Karen resolves to warn the world about the existence of werewolves, and surprises her employers by launching into her warnings while on television. Then, to prove her story, she herself shapeshifts into a werewolf, having become one after being attacked at the Colony by her husband Bill. She is shot by Chris on live television, and the world is left to wonder whether the transformation and shooting really happened or if it was the work of special effects. It is also revealed that Marsha Quist escaped the colony alive and well.



Director Joe Dante put many in-joke references in the film, including subtle references to wolves (The Big Bad Wolf from Walt Disney's The Three Little Pigs (1933) is seen on TV, Sheriff Newfield is seen eating Wolf Brand Chili, a copy of the Allen Ginsberg book Howl appears, a mention of disc jockey Wolfman Jack).
Furthermore, many characters in the film are named after horror film directors who directed other films that featured werewolves, including George Waggner, who directed The Wolf Man (1941). Others include R. William Neill (Frankenstein Meets the Wolf Man (1943), Terence Fisher (The Curse of the Werewolf (1960), Freddie Francis (Legend of the Werewolf (1975), Erle Kenton (House of Dracula (1945), which co-stars John Carradine, who plays Kenton in The Howling), Sam Newfield (The Mad Monster (1942), Charles Barton (Abbott and Costello Meet Frankenstein (1948), Jacinto Molina (La Marca del Hombre Lobo (1968) and Lew Landers (The Return of the Vampire (1944).
Dick Miller's bookstore owner Walter Paisley gets his name from Miller's starring role in the low-budget horror film A Bucket of Blood (1959).
The film's screenwriter (later director) John Sayles, Dante's former producer Roger Corman and science fiction and horror film personality Forrest J. Ackerman all have cameos.

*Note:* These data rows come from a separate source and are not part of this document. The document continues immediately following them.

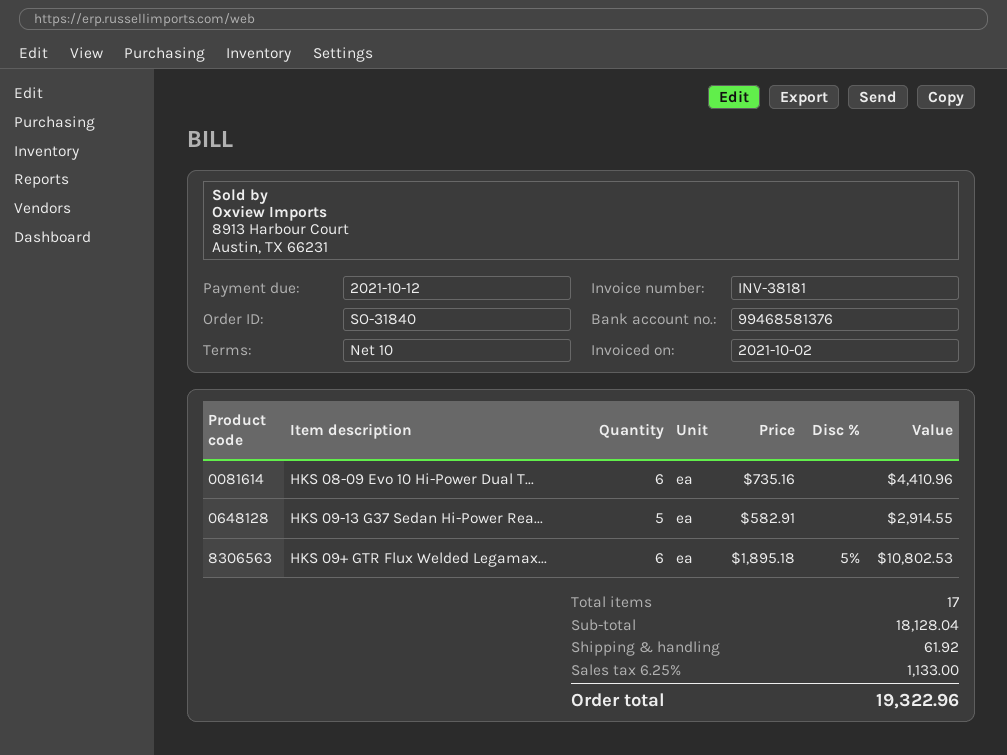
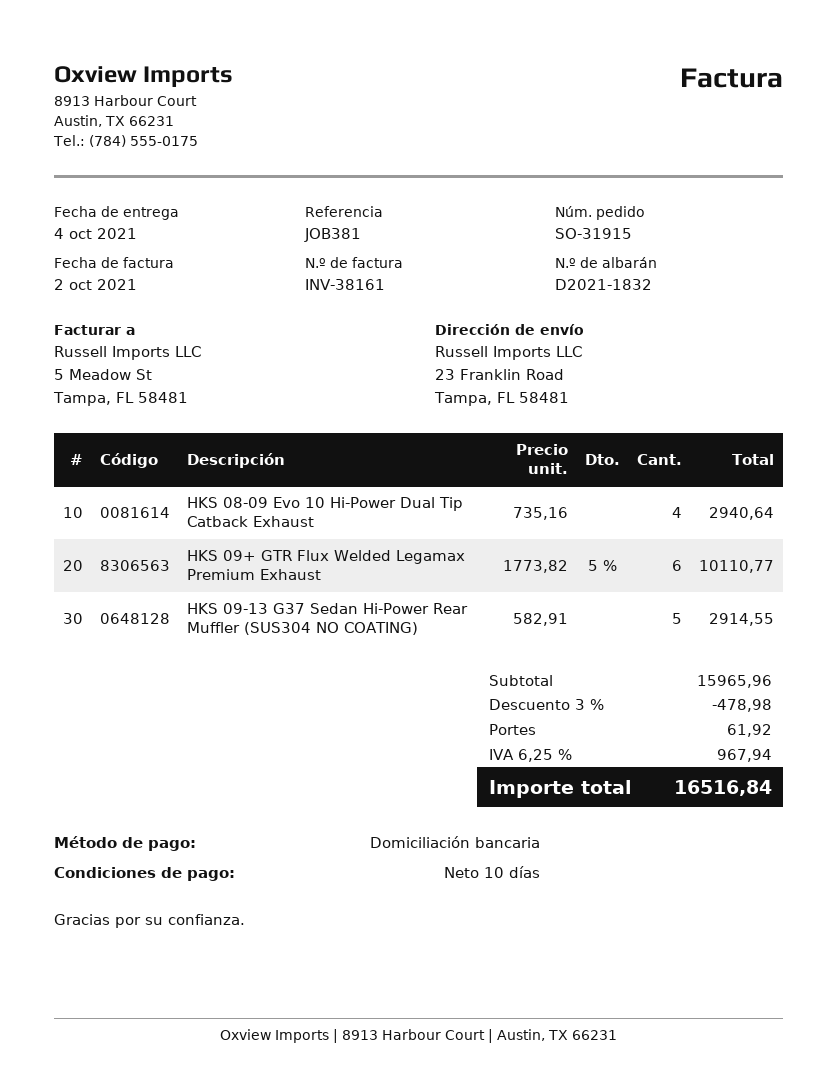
order number: SO-31840 -> SO-31915
invoice number: INV-38181 -> INV-38161
HKS 08-09 Evo 10 Hi-Power Dual T...: 6 x 735.16 = 4410.96 -> 4 x 735.16 = 2940.64
HKS 09+ GTR Flux Welded Legamax...: 6 x 1895.18 - 5% = 10802.53 -> 6 x 1773.82 - 5% = 10110.77
subtotal: 18128.04 -> 15965.96
discount: none -> 3% = 478.98
tax: 6.25% = 1133.00 -> 6.25% = 967.94
total: 19322.96 -> 16516.84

Though the film has been noted for its semi-humorous screenplay, it began life as a more straight forward 1977 novel by Gary Brandner. After drafts by Jack Conrad (the original director who left following difficulties with the studio) and Terence H. Winkless proved unsatisfactory, director Joe Dante hired John Sayles to completely rewrite the script. The two had collaborated before on Dante's 1978 film Piranha. Sayles rewrote the script with the same self-aware, satirical tone that he gave Piranha, and his finished draft bears only a vague resemblance to Brandner's book. Winkless still received a co-writers credit along with Sayles for his work on the screenplay however.
The cast featured a number of recognizable character actors such as John Carradine, Kenneth Tobey and Slim Pickens, many of whom appeared in genre films themselves.

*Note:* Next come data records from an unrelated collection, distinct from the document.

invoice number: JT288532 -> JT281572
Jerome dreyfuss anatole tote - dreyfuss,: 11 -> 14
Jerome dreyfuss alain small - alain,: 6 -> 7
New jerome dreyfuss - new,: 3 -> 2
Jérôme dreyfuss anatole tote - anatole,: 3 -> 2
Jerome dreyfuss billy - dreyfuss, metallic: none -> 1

The Howling was also notable for its special effects, which were state-of-the-art at the time. The transformation scenes were created by Rob Bottin, who had also worked with Dante on Piranha. Rick Baker was the original effects artist for the film, but left the production to work on the John Landis film An American Werewolf in London, handing over the effects work to Rob Bottin. Bottin's most celebrated effect was the on-screen transformation of Eddie Quist, which involved air bladders under latex facial applications to give the illusion of transformation. The Howling also features stop-motion animation by notable animator David W. Allen, and puppetry intended to give the werewolves an even more non-human look to them. Despite most of the special effects at the time, the silhouette of Bill and Marsha having sex as werewolves is quite obviously a cartoon animation.

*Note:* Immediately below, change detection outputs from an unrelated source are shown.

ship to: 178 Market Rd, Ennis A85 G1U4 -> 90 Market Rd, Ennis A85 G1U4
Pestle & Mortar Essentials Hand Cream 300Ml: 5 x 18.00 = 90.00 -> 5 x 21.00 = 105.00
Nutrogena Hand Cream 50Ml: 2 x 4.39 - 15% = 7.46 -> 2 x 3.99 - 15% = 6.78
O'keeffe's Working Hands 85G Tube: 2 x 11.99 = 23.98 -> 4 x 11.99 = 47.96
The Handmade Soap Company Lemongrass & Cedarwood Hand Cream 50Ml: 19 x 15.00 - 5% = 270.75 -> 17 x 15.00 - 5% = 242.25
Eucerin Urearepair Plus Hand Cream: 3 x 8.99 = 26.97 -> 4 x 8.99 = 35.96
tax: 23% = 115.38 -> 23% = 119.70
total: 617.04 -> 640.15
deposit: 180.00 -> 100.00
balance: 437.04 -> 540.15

Due to their work in The Howling, Dante and producer Michael Finnell received the opportunity to make the film Gremlins (1984). That film references The Howling with a smiley face image on a refrigerator door. Eddie Quist leaves yellow smiley face stickers as his calling card in several places throughout The Howling. A second reference to The Howling in Gremlins comes at the end of the film when the TV anchorman Lew Landers (played by Jim McKrell) is shown reporting on the gremlin attack in Kingston Falls.